Anita Klein: Out of the Ordinary

Forty Years of Printmaking

Foreword by Hollie McNish
Texts by Mel Gooding and Rebecca and Vincent Eames
Poems contributed by Dame Carol Ann Duffy, Hollie McNish, and Wendy Cope

‘No British artist has more thoroughly explored the female experience of family in the past thirty years than Anita Klein’ — Guardian
‘It’s refreshing to hold in your hands a book that presents a visual life without filter or contrivance. One that is packed with the mastery of a manual craft and reflects the everyday made intimate, joyful and universal.’ — Printmaking Today

Anita Klein is an artist of the everyday and the personal. For more than forty years, she has produced thousands of paintings, prints, and drawings depicting her immediate family – husband, daughters, grandchildren, and herself – going about the very ordinary activities of daily life: watching television, cooking, reading, driving to school, soaking in the bath, getting dressed, cleaning the house, choosing a pet, going on holiday, or just cuddling up and sharing tender moments with loved ones. She captures these seemingly unremarkable domestic scenes with such humour, sensitivity, and beauty to create an intimate visual journal with which everyone can identify. Influenced by Italian Renaissance fresco painting, her direct style pares down forms into strong and simple shapes, transforming the images into contemporary secular icons that reveal a joyful and unselfconscious delight in the common ‘dailiness of life’. Witty, charismatic, warm, and poignant, Klein’s pictures depict a specific family, but her diaristic archive of life’s small and familiar moments tells a universal story.

This book is a selection of five hundred and fifty of Klein’s best-loved prints. It presents a charming chronological record of the family’s day-to-day life through the decades, seen from the artist-mother’s perspective, as they grow and change in their respective roles within the household. We can also follow her development as a printmaker, from the simple monochrome drypoints in the 1980s, a consequence of the practical and financial demands of being a young stay-at-home mum, through to the more colourful and elaborate prints of recent years.

A personal appreciation of Anita Klein’s work by acclaimed poet Hollie McNish opens the volume, while texts by Rebecca and Vincent Eames, who have collaborated with the artist for more than two decades, and critic Mel Gooding provide an introduction to her practice. Klein herself gives recollection and further detail with short commentaries on the images and the occasions that they depict, and poems contributed by Dame Carol Ann Duffy, Hollie McNish, and Wendy Cope complete this delightful publication.
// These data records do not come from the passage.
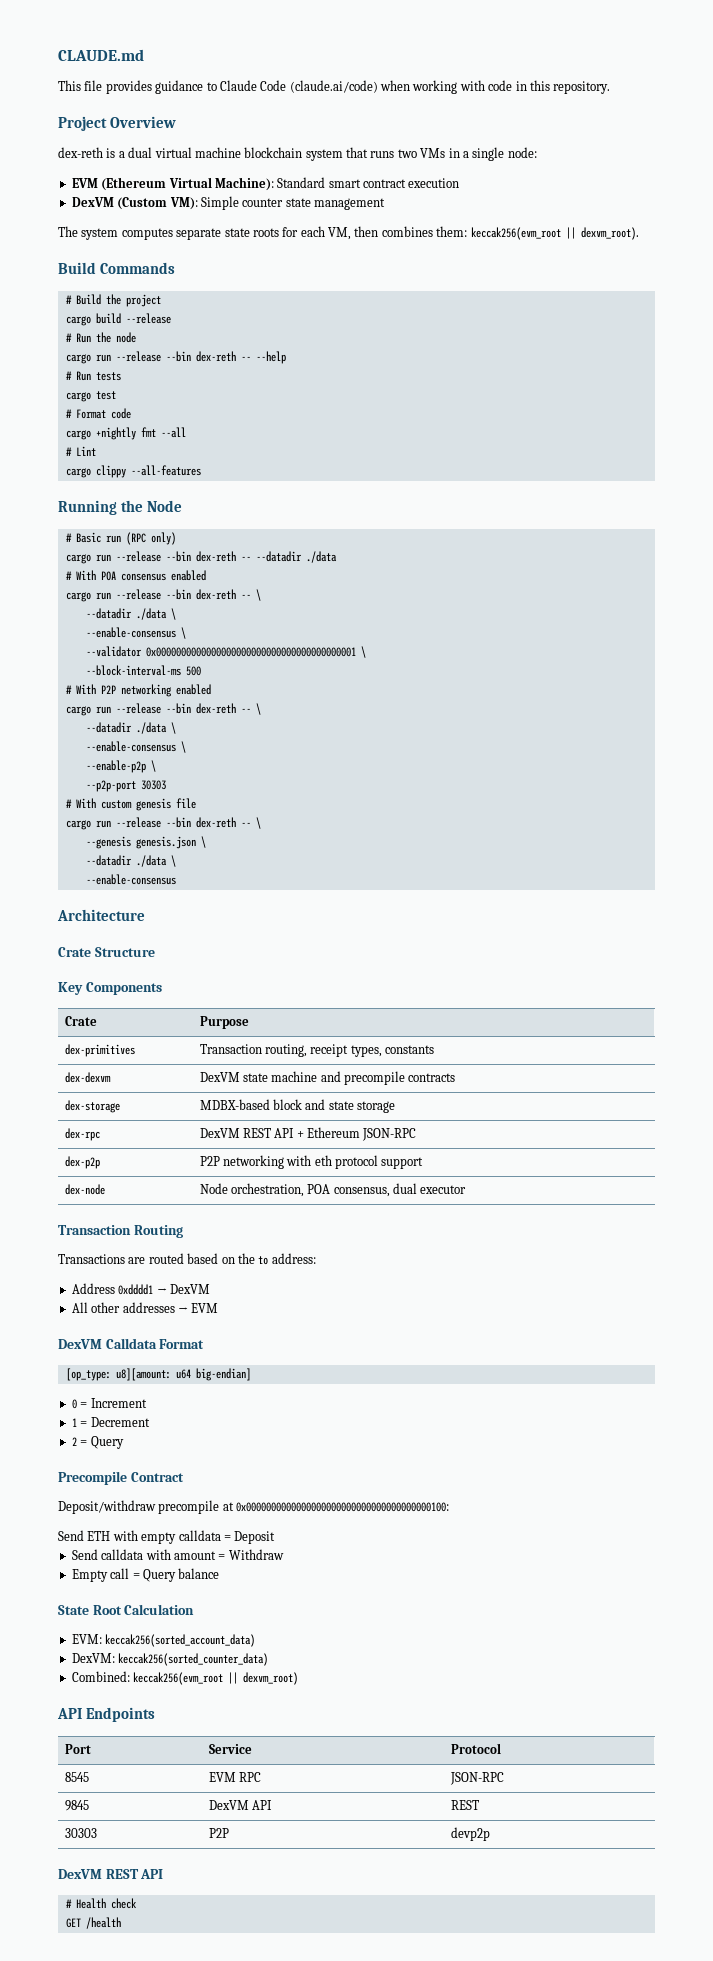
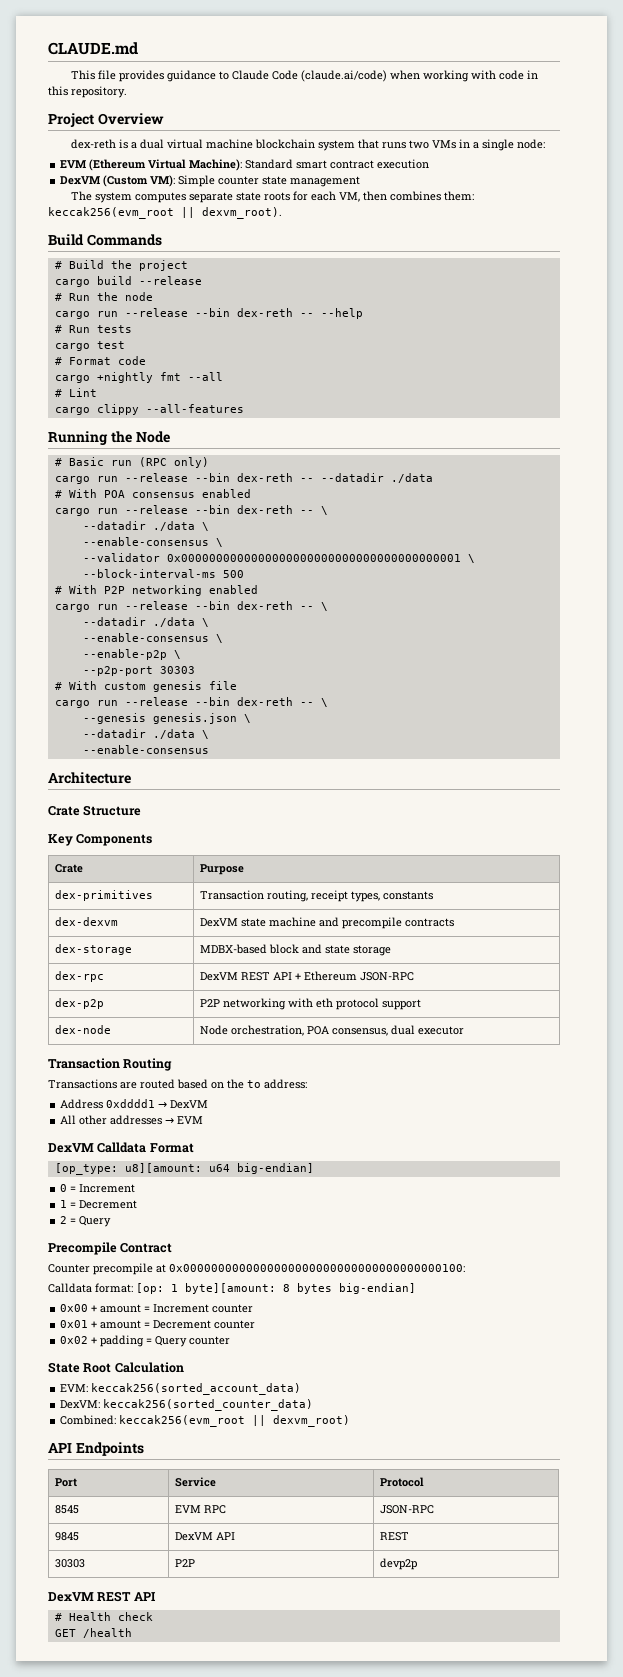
- Deposit/withdraw precompile at 0x0000000000000000000000000000000000000100:
+ Counter precompile at 0x0000000000000000000000000000000000000100:
- Send ETH with empty calldata = Deposit
- Send calldata with amount = Withdraw
- Empty call = Query balance
+ Calldata format: [op: 1 byte][amount: 8 bytes big-endian]
+ 0x00 + amount = Increment counter
+ 0x01 + amount = Decrement counter
+ 0x02 + padding = Query counter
Anita Klein (b.1960) studied at Chelsea and Slade Schools of Art in London in the early 1980s, studying under Paula Rego among other tutors. She has work in many private and public collections in Europe, the United States, and Australia, including the Arts Council England, the British Museum and the British Library. She has had many solo exhibitions in the London as well as worldwide, and three monographs of her paintings have been published. She was President of the Royal Society of Painter Printmakers from 2003 to 2006, and she was awarded Printmaker of the Year at the 2020 Printfest International Festival of Printmaking in the UK. She lives and works between London and Italy.